"""

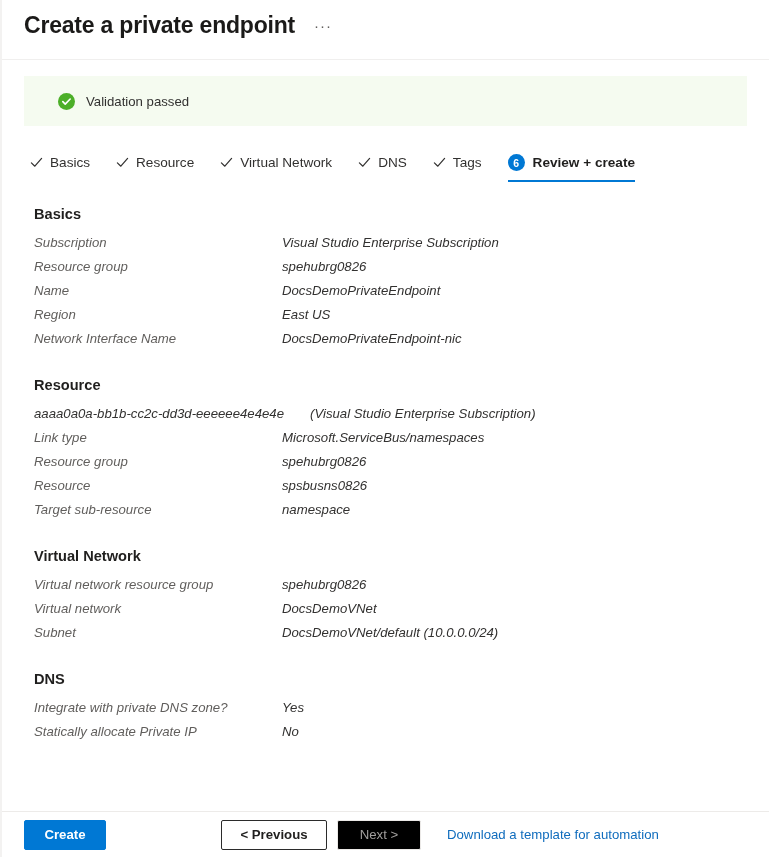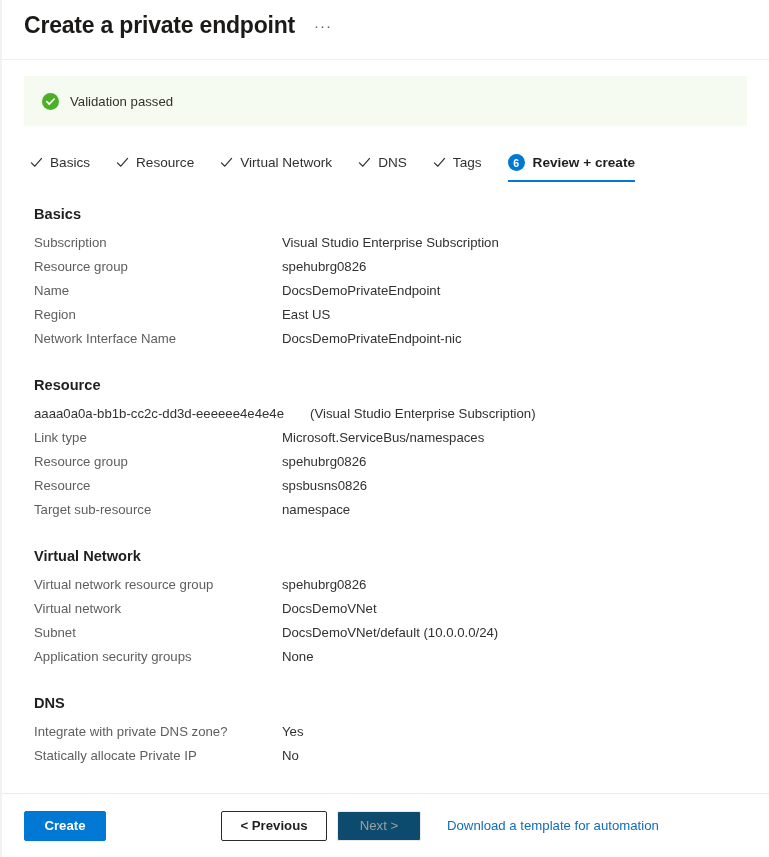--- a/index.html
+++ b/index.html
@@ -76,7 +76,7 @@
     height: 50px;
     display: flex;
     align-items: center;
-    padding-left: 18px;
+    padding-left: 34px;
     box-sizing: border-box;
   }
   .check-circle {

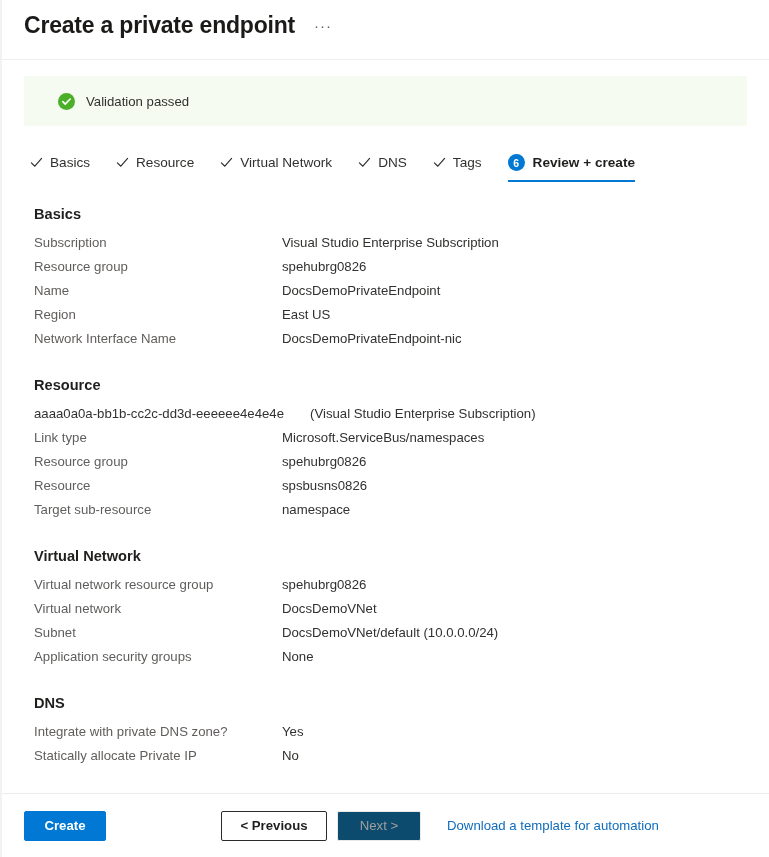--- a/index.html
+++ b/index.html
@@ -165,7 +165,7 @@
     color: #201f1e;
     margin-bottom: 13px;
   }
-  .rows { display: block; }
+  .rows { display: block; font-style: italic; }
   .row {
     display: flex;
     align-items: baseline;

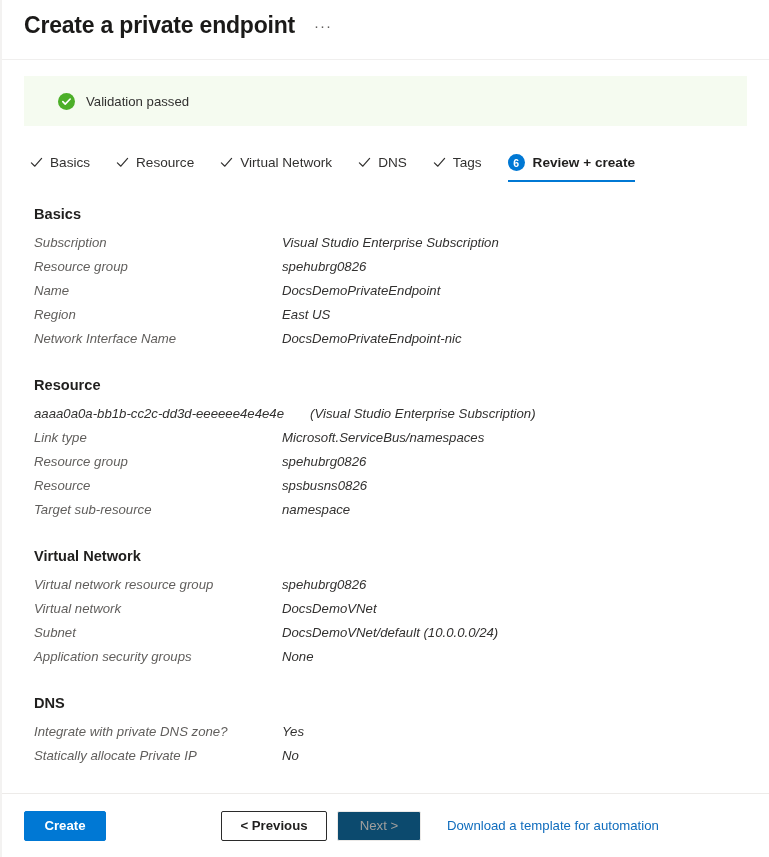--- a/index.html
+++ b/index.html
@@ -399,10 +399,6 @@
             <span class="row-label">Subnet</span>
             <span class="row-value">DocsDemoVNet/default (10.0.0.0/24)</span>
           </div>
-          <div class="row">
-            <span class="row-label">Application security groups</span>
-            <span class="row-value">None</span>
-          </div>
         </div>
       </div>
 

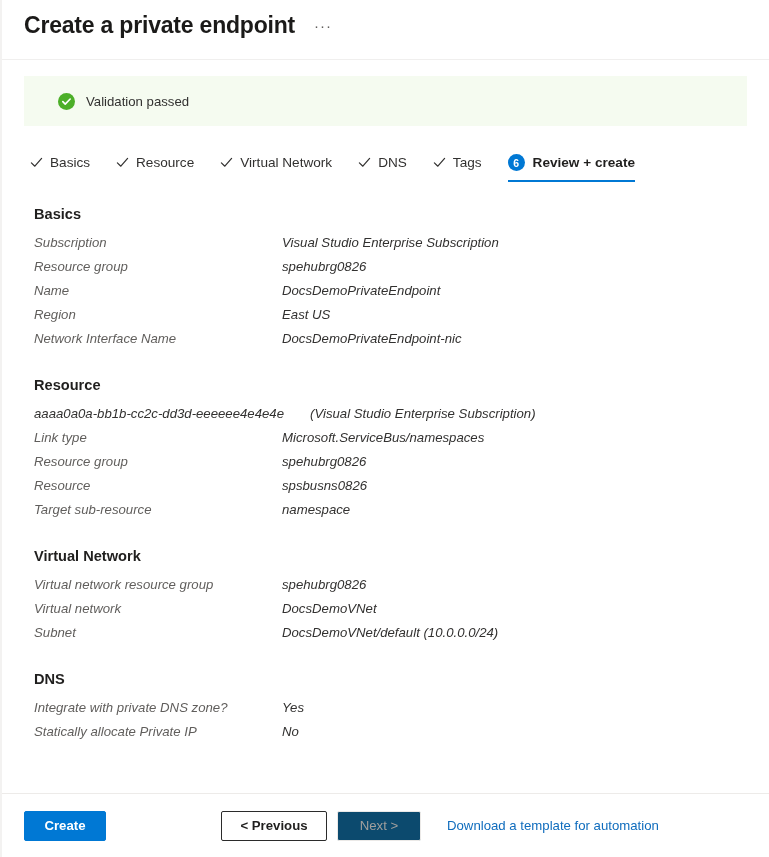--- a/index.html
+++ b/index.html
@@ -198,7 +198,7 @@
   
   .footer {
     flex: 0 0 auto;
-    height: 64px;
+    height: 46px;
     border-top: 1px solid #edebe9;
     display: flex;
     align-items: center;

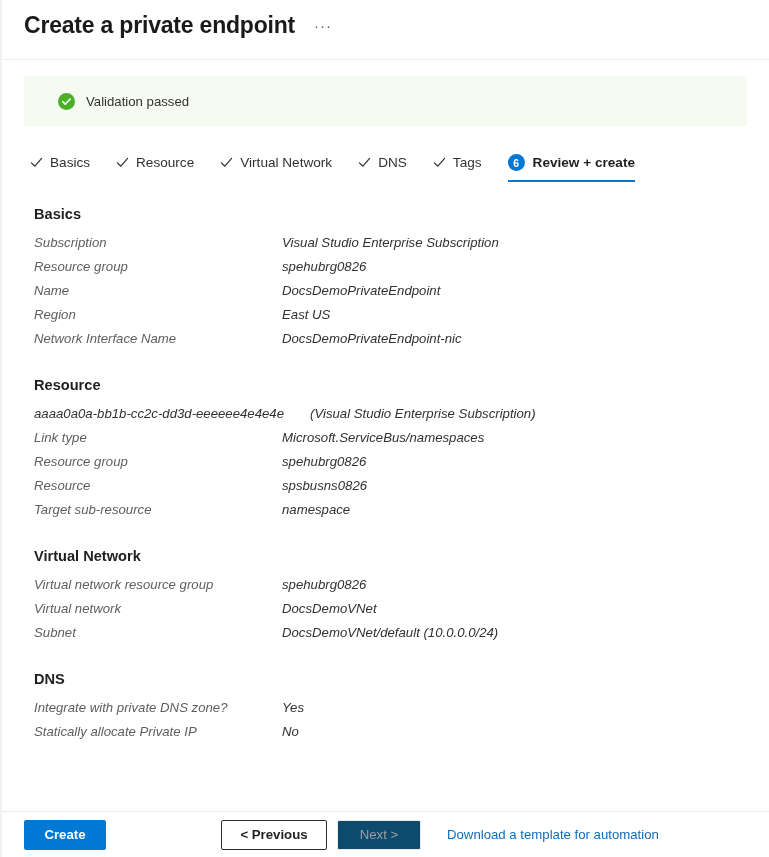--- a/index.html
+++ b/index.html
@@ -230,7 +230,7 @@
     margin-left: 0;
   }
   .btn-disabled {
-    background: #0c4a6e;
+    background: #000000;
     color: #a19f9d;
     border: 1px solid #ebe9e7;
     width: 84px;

"""

▸ PROMPT
What is needed here is an exact transcript of the data above, pictures excluded.

▸ OUTPUT FOR THIS TASK
--- a/index.html
+++ b/index.html
@@ -76,7 +76,7 @@
     height: 50px;
     display: flex;
     align-items: center;
-    padding-left: 18px;
+    padding-left: 34px;
     box-sizing: border-box;
   }
   .check-circle {

--- a/index.html
+++ b/index.html
@@ -165,7 +165,7 @@
     color: #201f1e;
     margin-bottom: 13px;
   }
-  .rows { display: block; }
+  .rows { display: block; font-style: italic; }
   .row {
     display: flex;
     align-items: baseline;

--- a/index.html
+++ b/index.html
@@ -399,10 +399,6 @@
             <span class="row-label">Subnet</span>
             <span class="row-value">DocsDemoVNet/default (10.0.0.0/24)</span>
           </div>
-          <div class="row">
-            <span class="row-label">Application security groups</span>
-            <span class="row-value">None</span>
-          </div>
         </div>
       </div>
 

--- a/index.html
+++ b/index.html
@@ -198,7 +198,7 @@
   
   .footer {
     flex: 0 0 auto;
-    height: 64px;
+    height: 46px;
     border-top: 1px solid #edebe9;
     display: flex;
     align-items: center;

--- a/index.html
+++ b/index.html
@@ -230,7 +230,7 @@
     margin-left: 0;
   }
   .btn-disabled {
-    background: #0c4a6e;
+    background: #000000;
     color: #a19f9d;
     border: 1px solid #ebe9e7;
     width: 84px;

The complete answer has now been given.